As it happens, President Donald Trump has chosen the next chair of the Federal Reserve (as the US central bank is called) to replace Janet Yellen. He is James Powell, who'd been a member of the Board of Governors of the Fed for five years.
In a succinct article on the online website, Project Syndicate, professor Jeffrey Frankel of Harvard University's Kennedy School of Government, says, "Good central bankers make decisions based on what they believe is best for the economy, relying on evolving data, not on evolving political imperatives."

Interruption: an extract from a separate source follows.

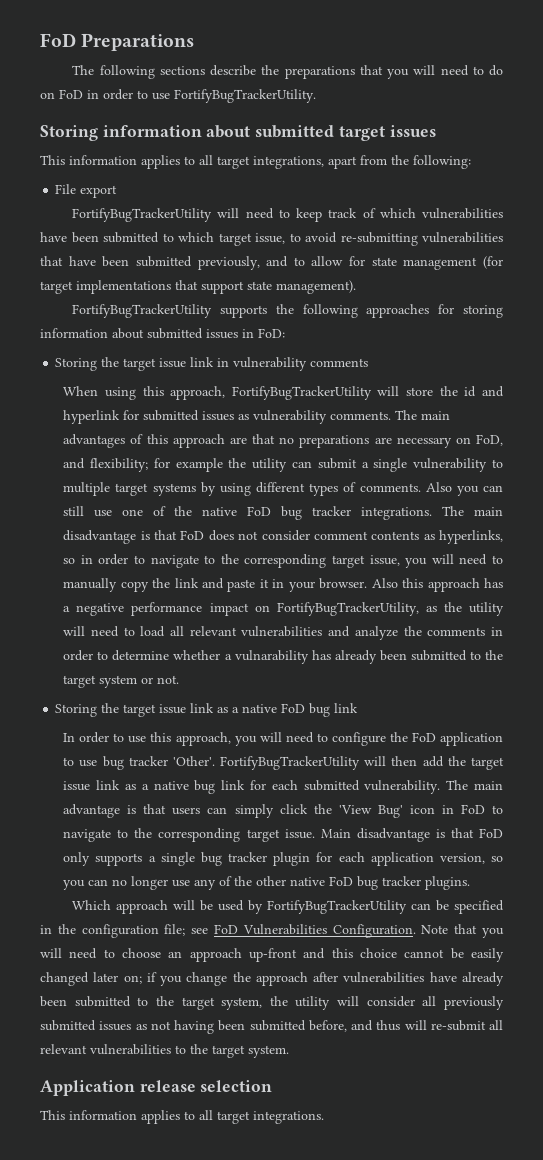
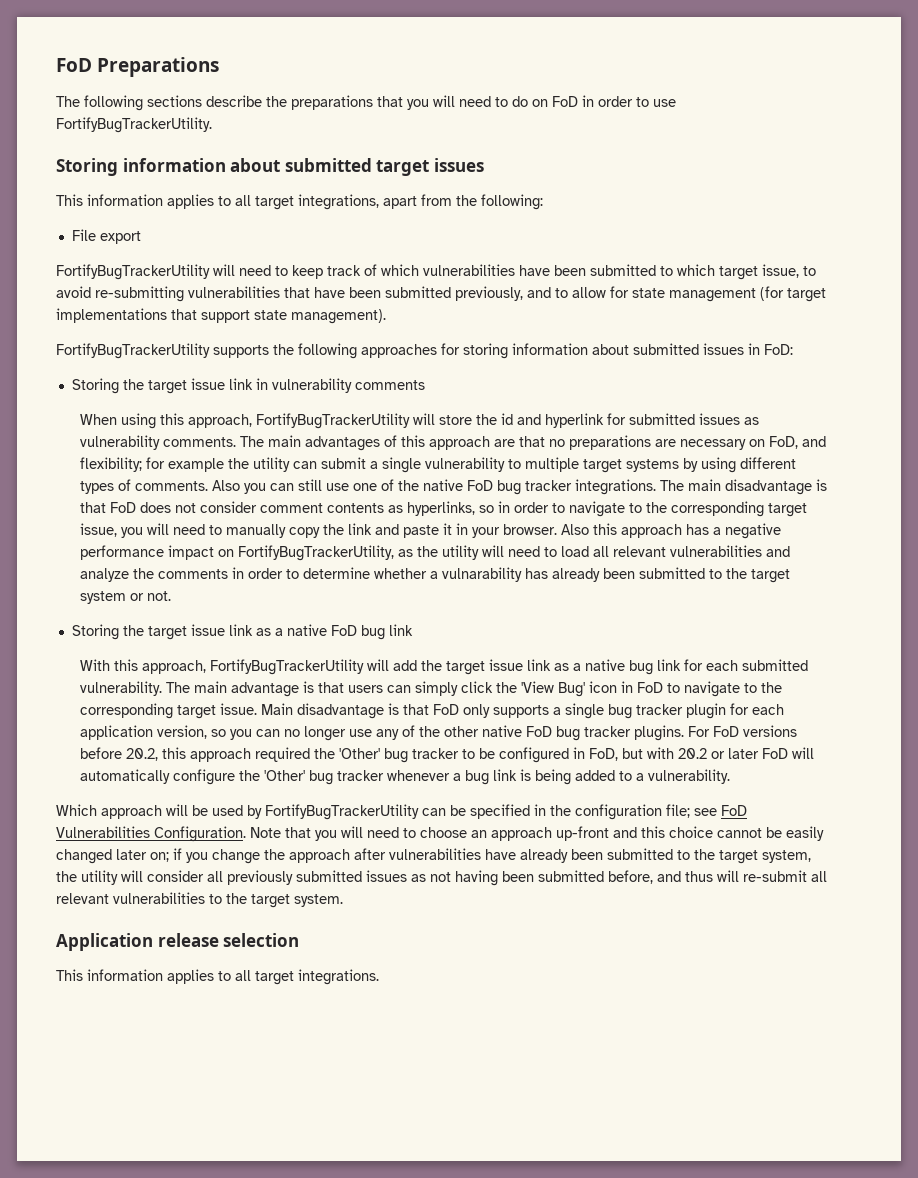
[63,732,504,746] [63,756,418,770] In order to use this approach, you will need to configure the FoD application to use bug tracker 'Other'. FortifyBugTrackerUtility will then -> [79,659,389,675] With this approach, FortifyBugTrackerUtility will
(471, 883) none -> [687,725,797,737] [79,747,814,763] [79,769,730,785] For FoD versions before 20.2, this approach required the 'Other' bug tracker to be configured in FoD, but with 20.2 or later FoD will automatically configure the 'Other' bug tracker whenever a bug link is being added to a vulnerability.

Incidentally, the website carried another article by an economist of Indian origin, Eswar Prasad, professor of trade policy at the Dyson School of Applied Economics and Management, Cornell University, and a senior fellow at the Brookings Institution, who said:
"The Fed's independence, along with the US's institutionalised system of checks and balances and its adherence to the rule of law, is crucial for sustaining investors' confidence in the dollar. Yet the Trump administration is weakening the checks and balances between the executive and legislative branches of government, and his indifference to the rule of law could pose a direct challenge to the judicial branch. Under these circumstances, any act that undermines the Fed's independence could seriously damage the institutional framework upon which US economic strength rests."
Read RBI for Fed and the advice holds good. Also the Fed and the RBI deserve to be led by bankers made of tough substance, who can stand up to the president and the treasury secretary or the prime minister and finance minister.